Web page edit records
[Start of section]

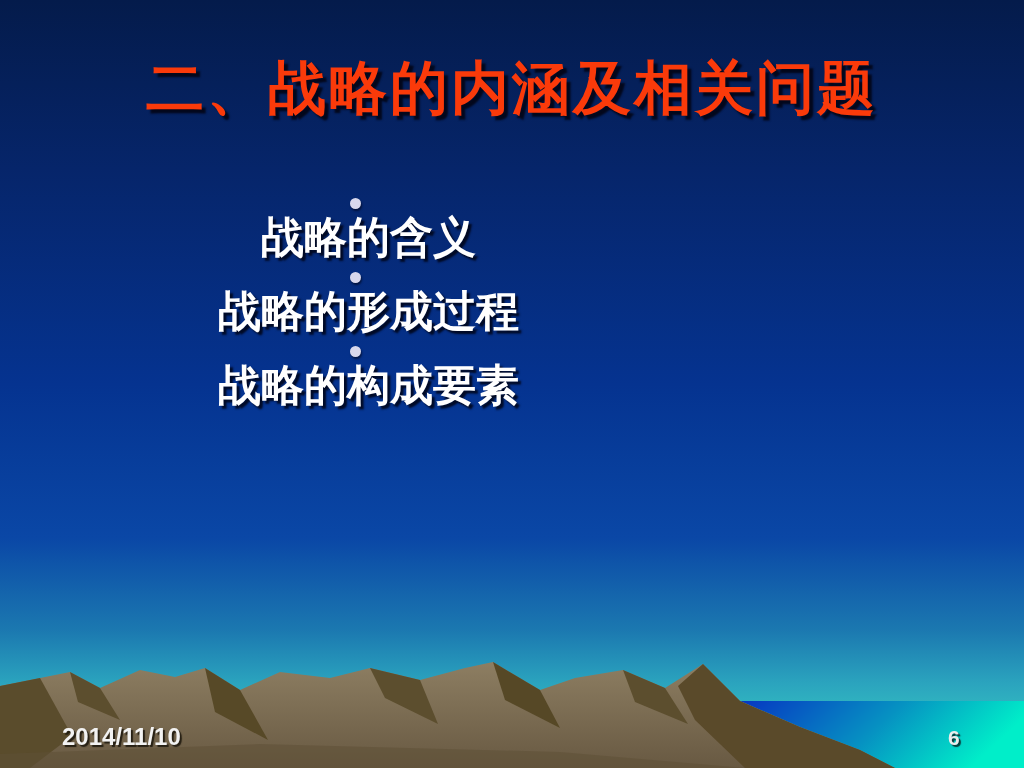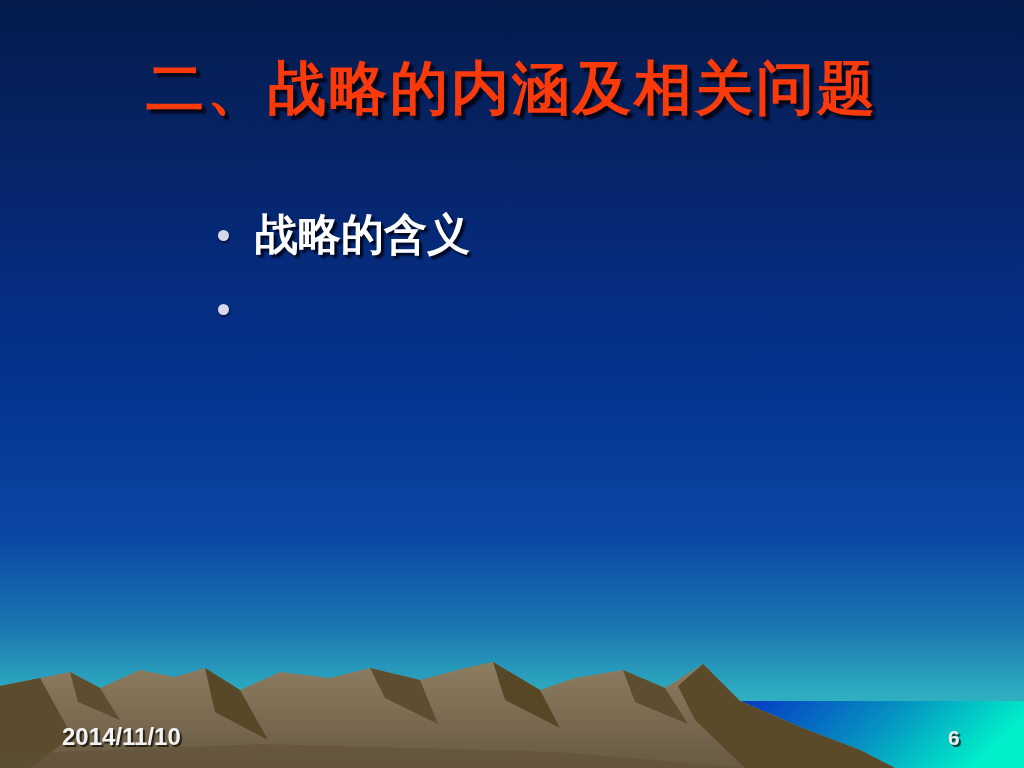"战略的含义" .bullets li { flex-direction: none -> column }
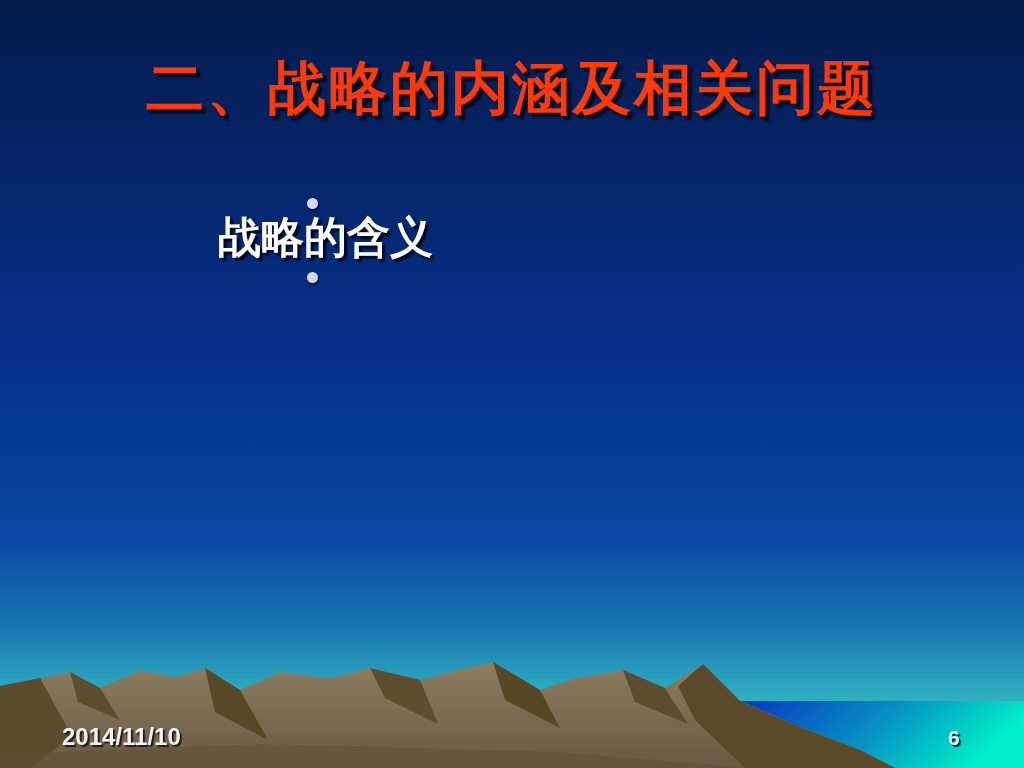"战略的形成过程" li { html: none -> <li> <span></span> <span>战略的形成过程</span> </li> }
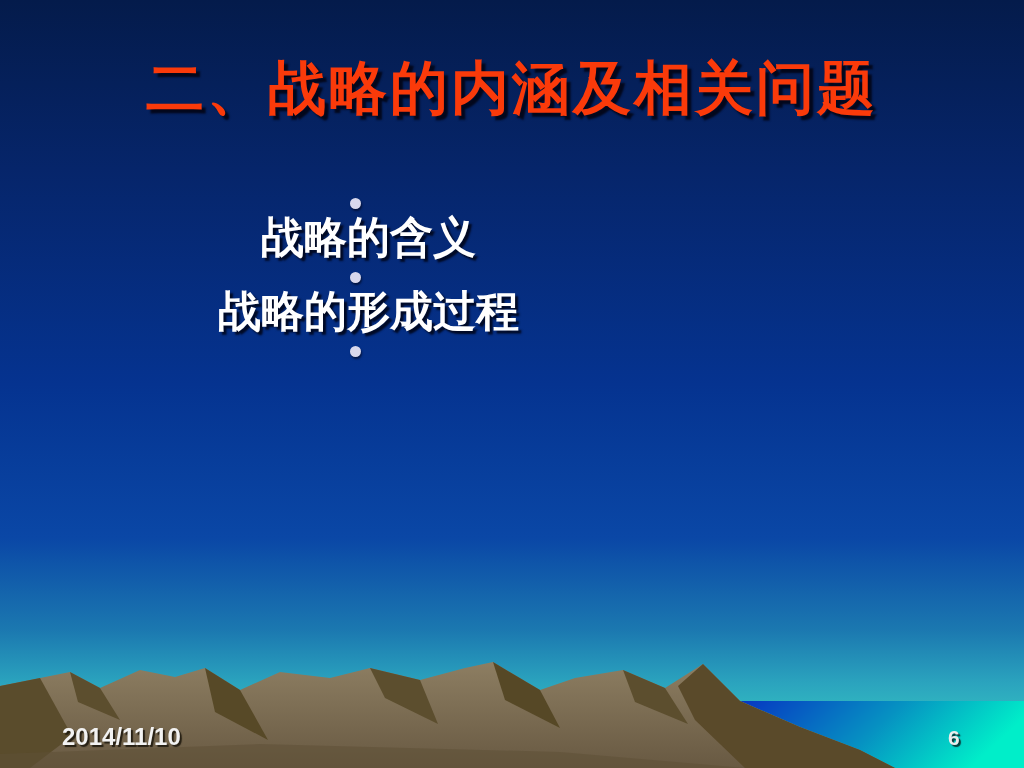"战略的构成要素" span.bullet-text { html: none -> <span>战略的构成要素</span> }
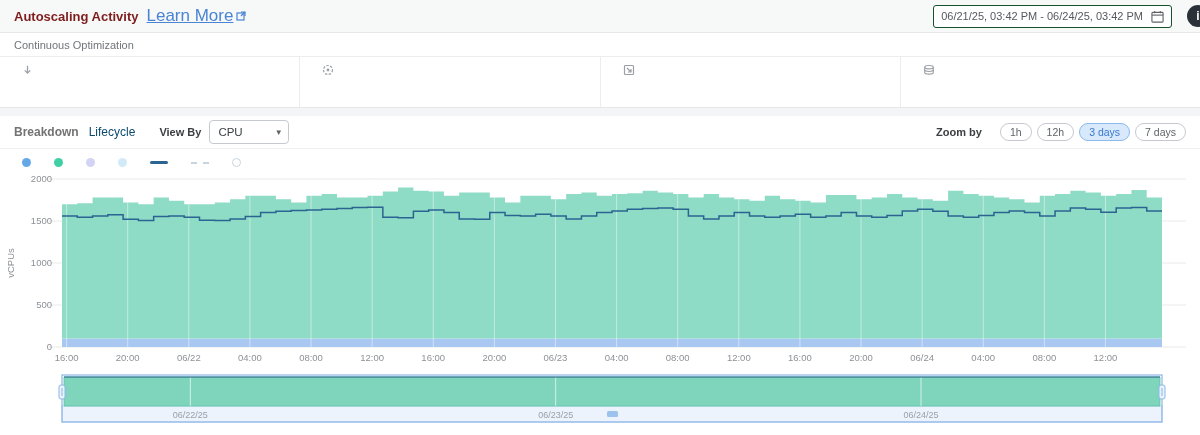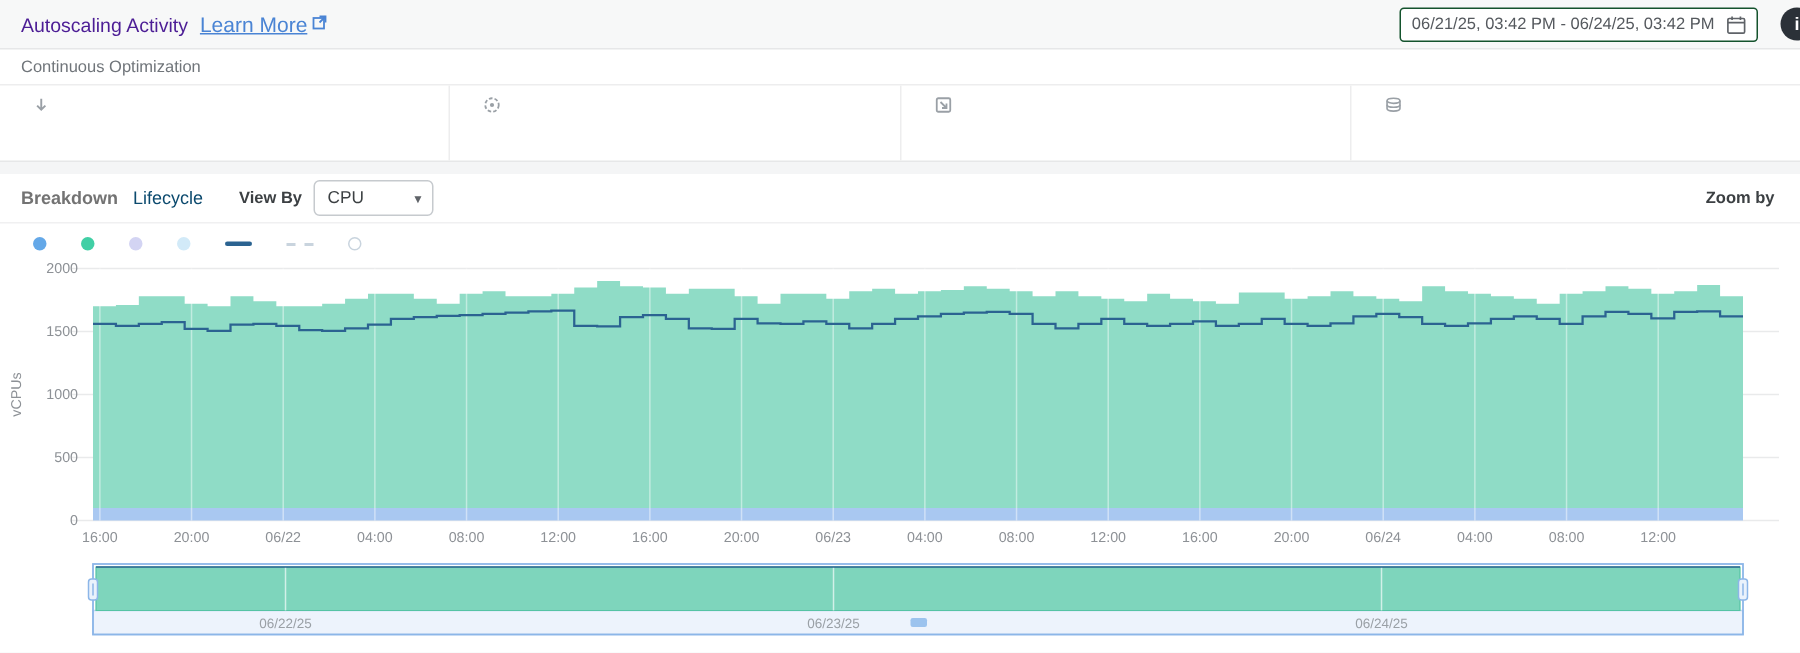"Autoscaling Activity" .page-title { color: #4c1d95 -> #7f1d1d; font-weight: normal -> bold }
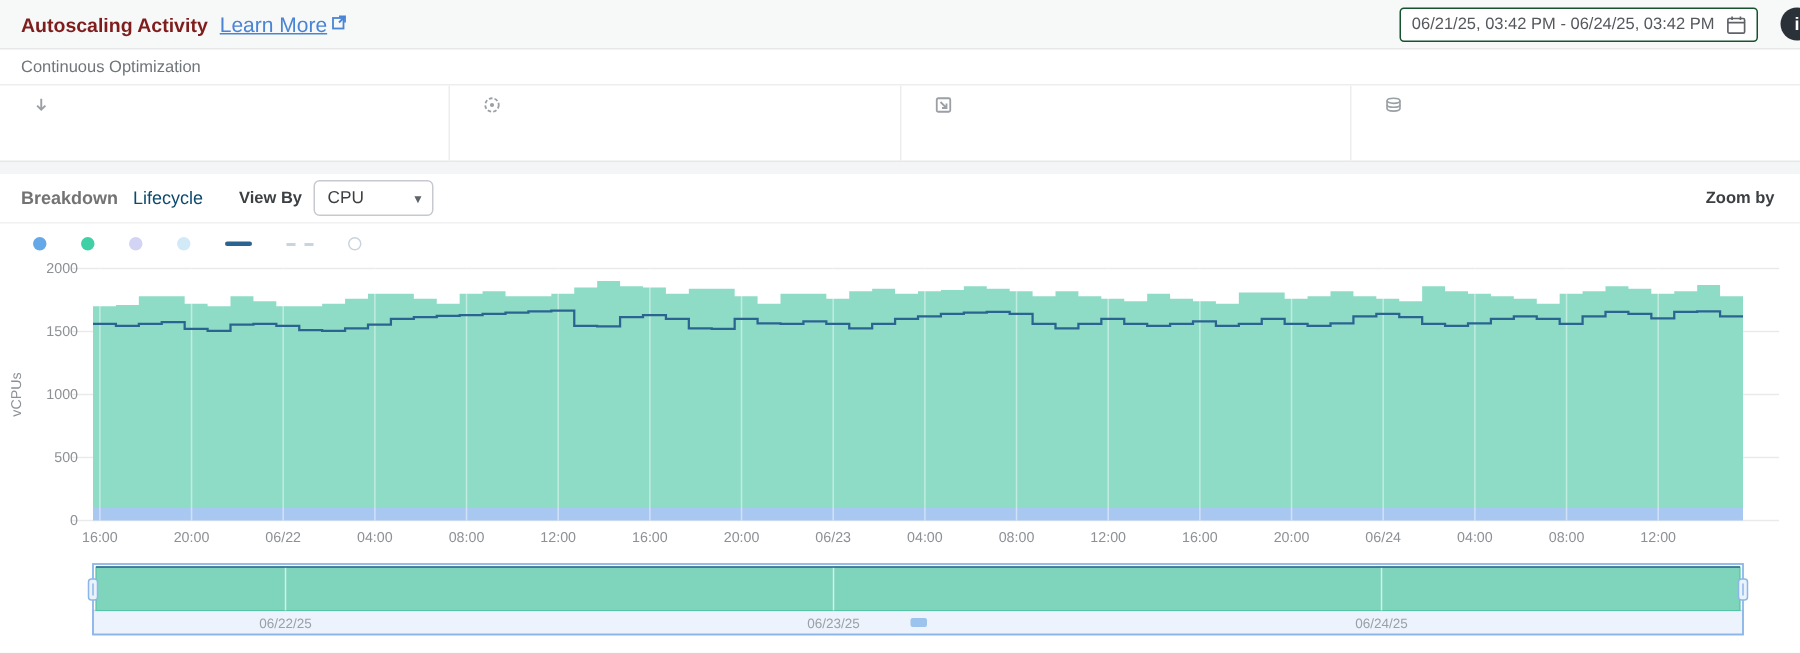"Learn More" .learn-more { font-size: 14px -> 17px }
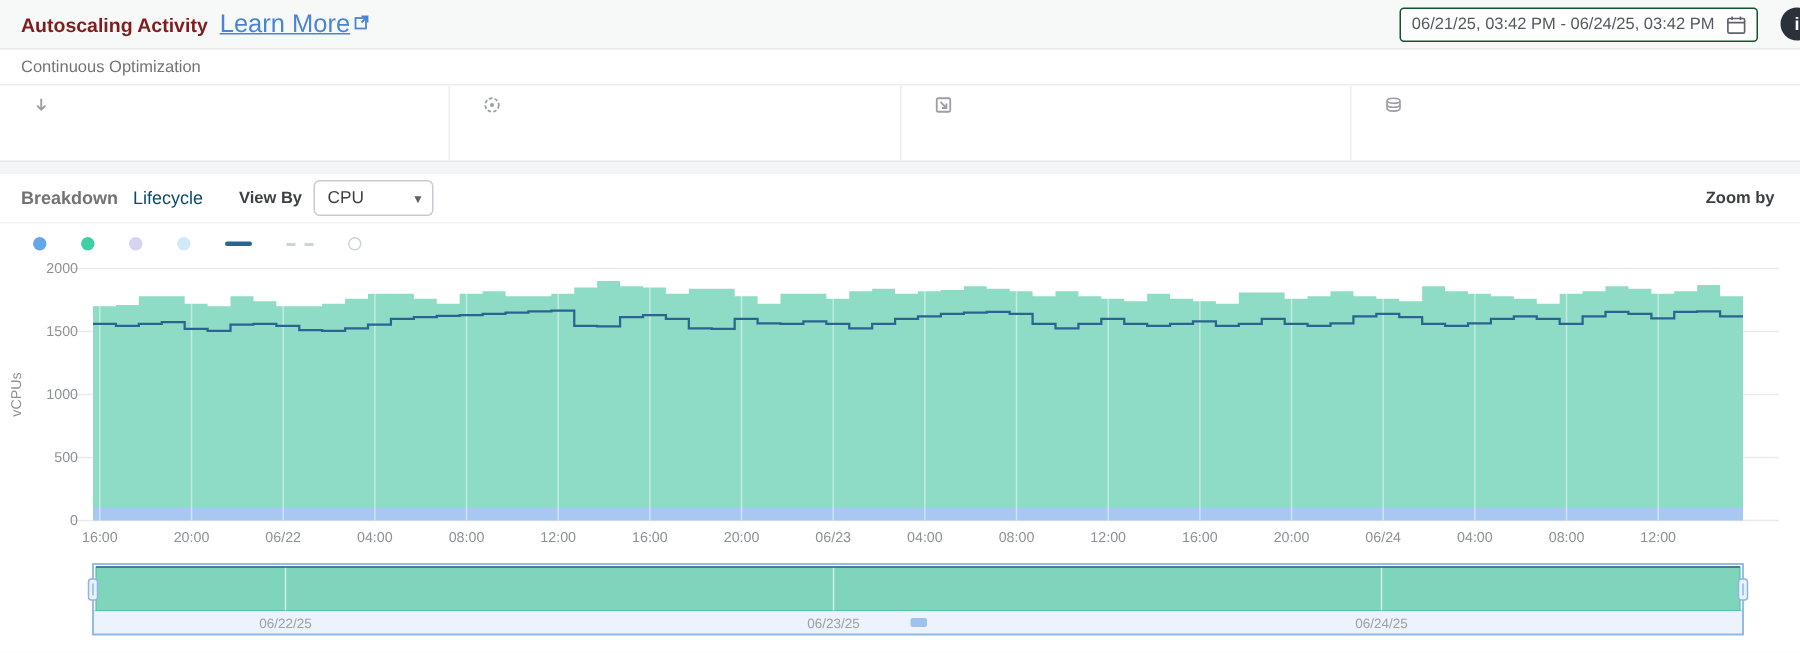"1h" span { html: none -> <span> <button>1h</button> <button>12h</button> <button>3 days</button> <button>7 days</button> </span> }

[End of section]

> [PROBLEM DESCRIPTION]: Exactly and only the lines from the top of the records down to the line containing "none -> <span>战略的构成要素</span>" should be transcribed, please, without the pictures.

> [YOUR RESPONSE]:
"战略的含义" .bullets li { flex-direction: none -> column }
"战略的形成过程" li { html: none -> <li> <span></span> <span>战略的形成过程</span> </li> }
"战略的构成要素" span.bullet-text { html: none -> <span>战略的构成要素</span> }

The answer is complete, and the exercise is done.